The naloxone. The kit had been made available to officers who wanted it. Nik was against carrying the opioid blocker in the cruiser, but Hilary persuaded him. Now was the time to use it. She took the package out of her other trouser pocket, peeled it open and placed the nozzle in the victim’s left nostril and pressed the plunger.

She keyed the mic on her handset and started to speak. “Constable Dunbar.” As if on cue the nearby Steam Clock began whistling. No sense in trying to outperform the thing. Wait until it finished its proclamation of the top of the hour. Soon relative quiet returned and Hilary tried again. “Constable Dunbar. Badge 8652. I need an ambulance at Blood Alley and Cambie Street. Suspected drug overdose. Have administered four milligrams of Narcan nasal spray. No response as of yet.”
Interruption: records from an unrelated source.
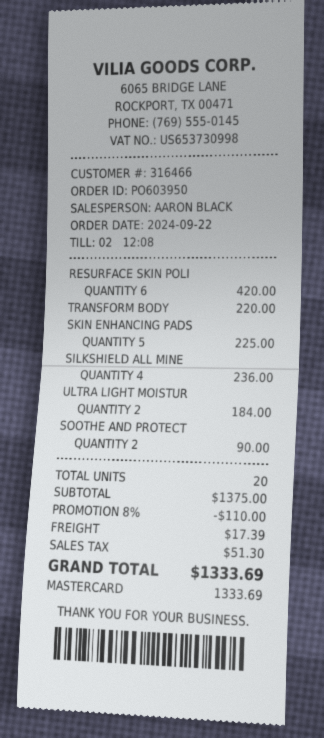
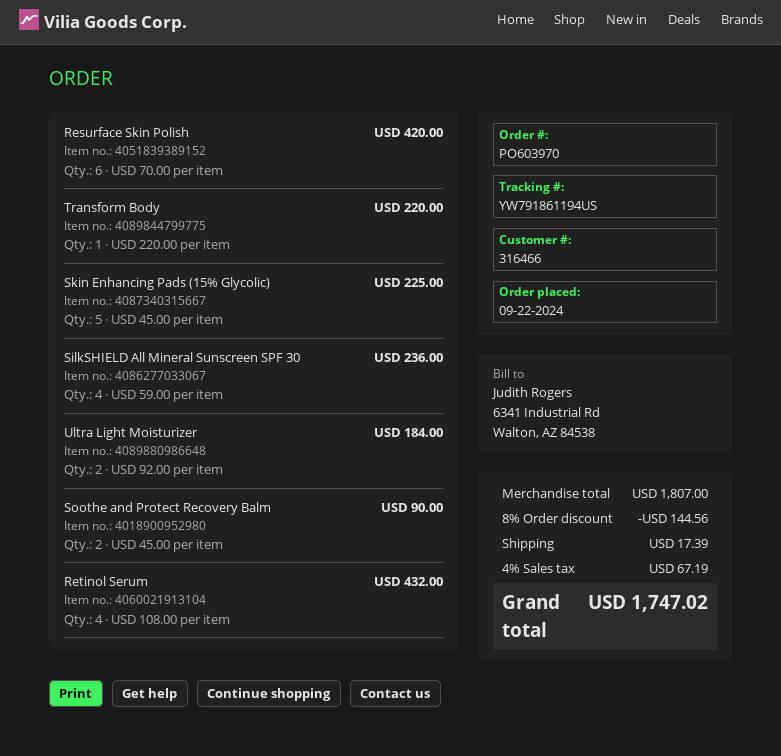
order number: PO603950 -> PO603970
Retinol Serum: none -> 4 for 432.00
subtotal: 1375.00 -> 1807.00
discount: 8% = 110.00 -> 8% = 144.56
tax: 51.30 -> 67.19
total: 1333.69 -> 1747.02

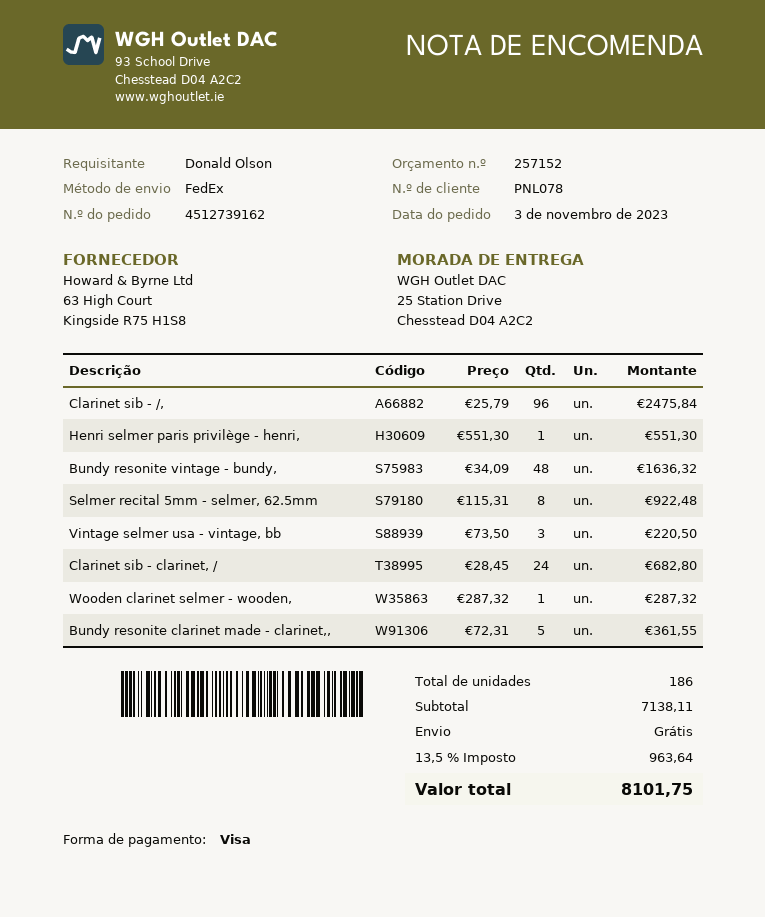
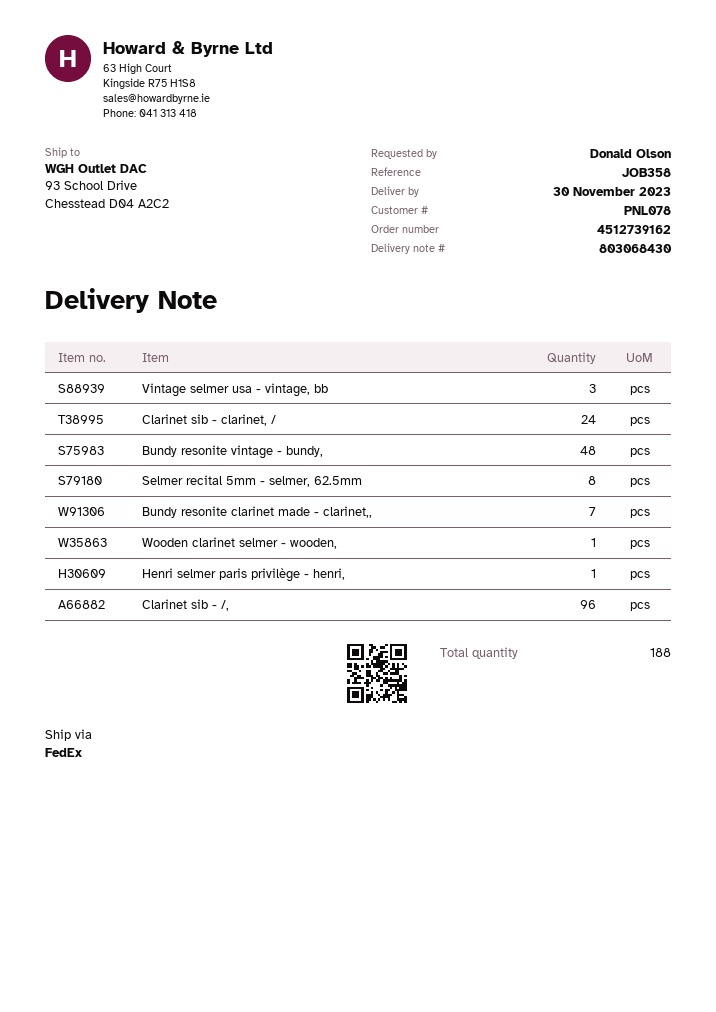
ship to: 25 Station Drive, Chesstead D04 A2C2 -> 93 School Drive, Chesstead D04 A2C2
Bundy resonite clarinet made - clarinet,,: 5 -> 7
total quantity: 186 -> 188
By now, Nik had the cruiser’s roof lights on. Blue, red and white alternating then running from the driver’s side to the passenger’s side of the vehicle.

The wail of the siren grew louder. In minutes, paramedics jumped out and trundled a stretcher and medical equipment to the stricken person.

Hilary stood back, letting them do their jobs. “I gave him Narcan,” she said, handing the spent plastic bottle to one of them.

“He’s alive … just. You found him in time. We’ve bagged the needle so they can run tests on it at the hospital. Figure out what he shot into his veins.”